Longtime tropical friends, both railroad and Fruit Company were given sway in Central America by the same man—the late, great imperialist, Minor Cooper Keith. In 1871 Keith went to the pestilential coast town of Limon in Costa Rica to build a railroad inland. In ten years he was $1,000,000 in the hole with 70 miles built and 4,000 men dead of malaria and yellow fever. To give the railroad something to haul he started to plant bananas at about the time people started eating them in the U. S. He finished that rail road, built others, on banana money. In 1899 he merged his railroads and plantations with Andrew W. Preston’s Boston Fruit Co. to form United Fruit, then went north to develop International Railways in Guatemala. United Fruit invested $10,000,000 in the railroad.

Eastern terminus of International Railways, best port in Guatemala and shipping point for most of United Fruit’s Guatemalan bananas, is Puerto Barrios on the Caribbean. In 1927 a United Fruit subsidiary got a concession from the government allowing it to build new ports on the Caribbean and the Pacific. For International Railways a new port on the Gulf of Amatique, competing with Puerto Barrios, would be a serious matter, for in the past few years United Fruit has shipped more and more bananas overland from the Pacific Coast to Puerto Barrios on the International. Thus, bananas reach U. S. distributing centres more quickly. On this increased volume of freight International Railways has made money — $104,000 in 1934, $442,000 in 1935.

To avoid the possible misfortune of holding the bag if United Fruit routes its freight some other way, International Railways last week proposed to its stockholders an agreement with United Fruit.
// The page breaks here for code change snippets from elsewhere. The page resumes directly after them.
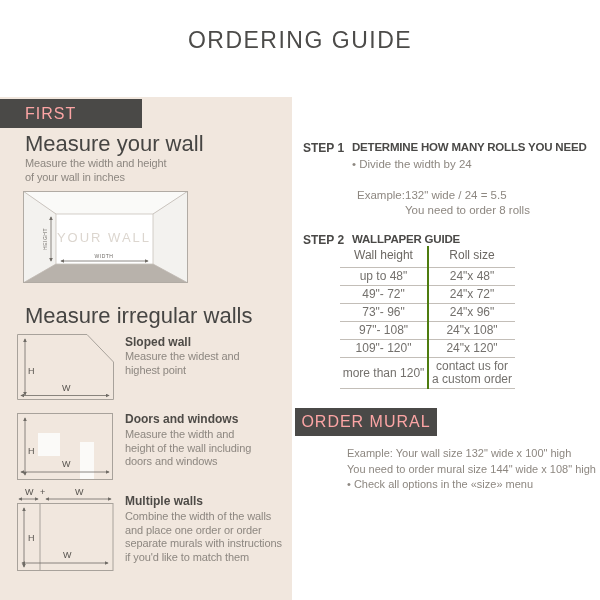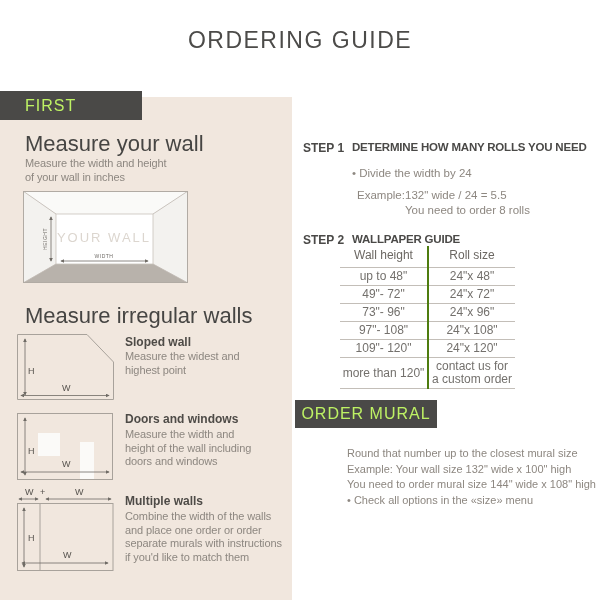--- a/index.html
+++ b/index.html
@@ -13,8 +13,8 @@
 
   .panel { left:0; top:97px; width:292px; height:503px; background:#f1e7de; }
 
-  .bar { background:#4a4947; color:#bef264; display:flex; align-items:center;
-    font-size:16px; letter-spacing:1px; }
+  .bar { background:#4a4947; color:#fca5a5; display:flex; align-items:center;
+    font-size:16px; letter-spacing:1px;margin-top:8px; }
   .bar-first { left:0; top:91px; width:142px; height:29px; padding-left:25px; }
   .bar-wallpaper { left:263px; top:90px; width:238px; height:30px; justify-content:center; }
   .bar-mural { left:295px; top:400px; width:142px; height:28px; justify-content:center; }

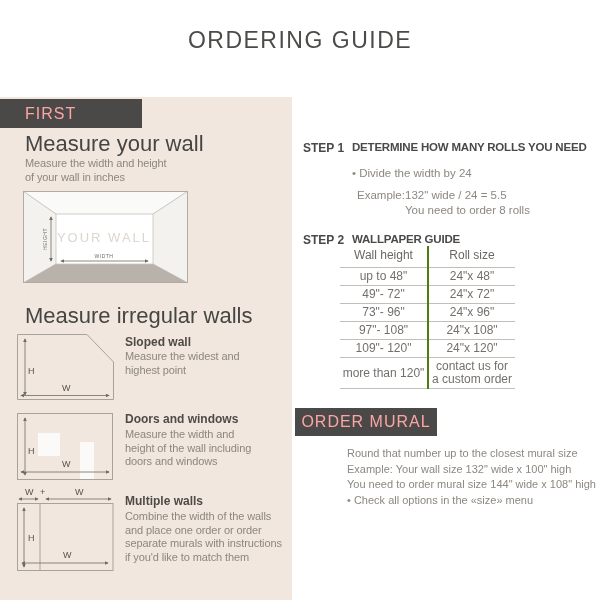--- a/index.html
+++ b/index.html
@@ -140,7 +140,7 @@
   <div class="abs step-label" style="left:303px; top:141px;">STEP 1</div>
   <div class="abs step-title" style="left:352px; top:141px;">DETERMINE HOW MANY ROLLS YOU NEED</div>
 
-  <div class="abs" style="left:352px; top:166px;">
+  <div class="abs" style="left:352px; top:157px;">
     <div class="bullet-line">Divide the width by 24</div>
   </div>
 

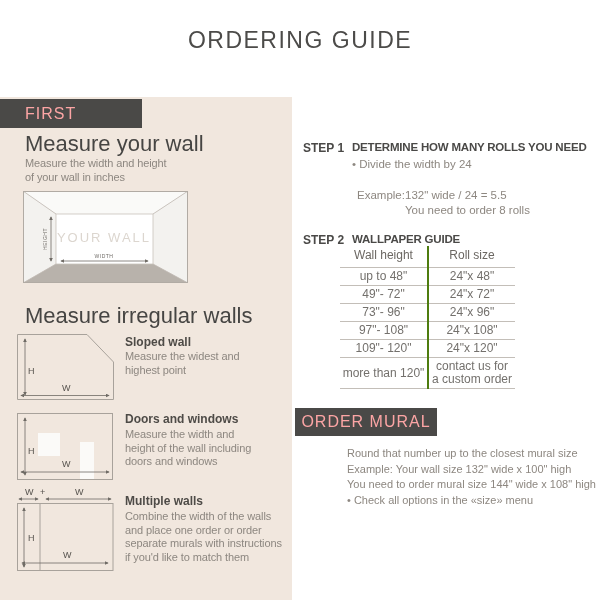--- a/index.html
+++ b/index.html
@@ -190,7 +190,6 @@
   </div>
 
   <div class="abs" style="left:347px; top:446px;">
-    <div class="mural-line">Round that number up to the closest mural size</div>
     <div class="mural-line">Example: Your wall size 132" wide x 100" high</div>
     <div class="mural-line">You need to order mural size 144" wide x 108" high</div>
     <div class="mural-line bullet-line" style="font-size:11px;">Check all options in the «size» menu</div>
By its terms the Fruit Co. would “protect” International Railways against the construction of a new port either on the Atlantic or Pacific for 20 years. It would also provide additional facilities for the long banana haul across Guatemala by buying ten new locomotives and 300 banana cars according to the railroad’s specifications. It would, furthermore, guarantee the railroad favorable terms on road ballast from mines in its control. Finally, it would pay International Railways $2,165,000 in cash, receiving in return 20-year notes for $1,750,000 and 185,000 new common shares (it already owned 80,000), thus acquiring an approximate 31% interest in the road.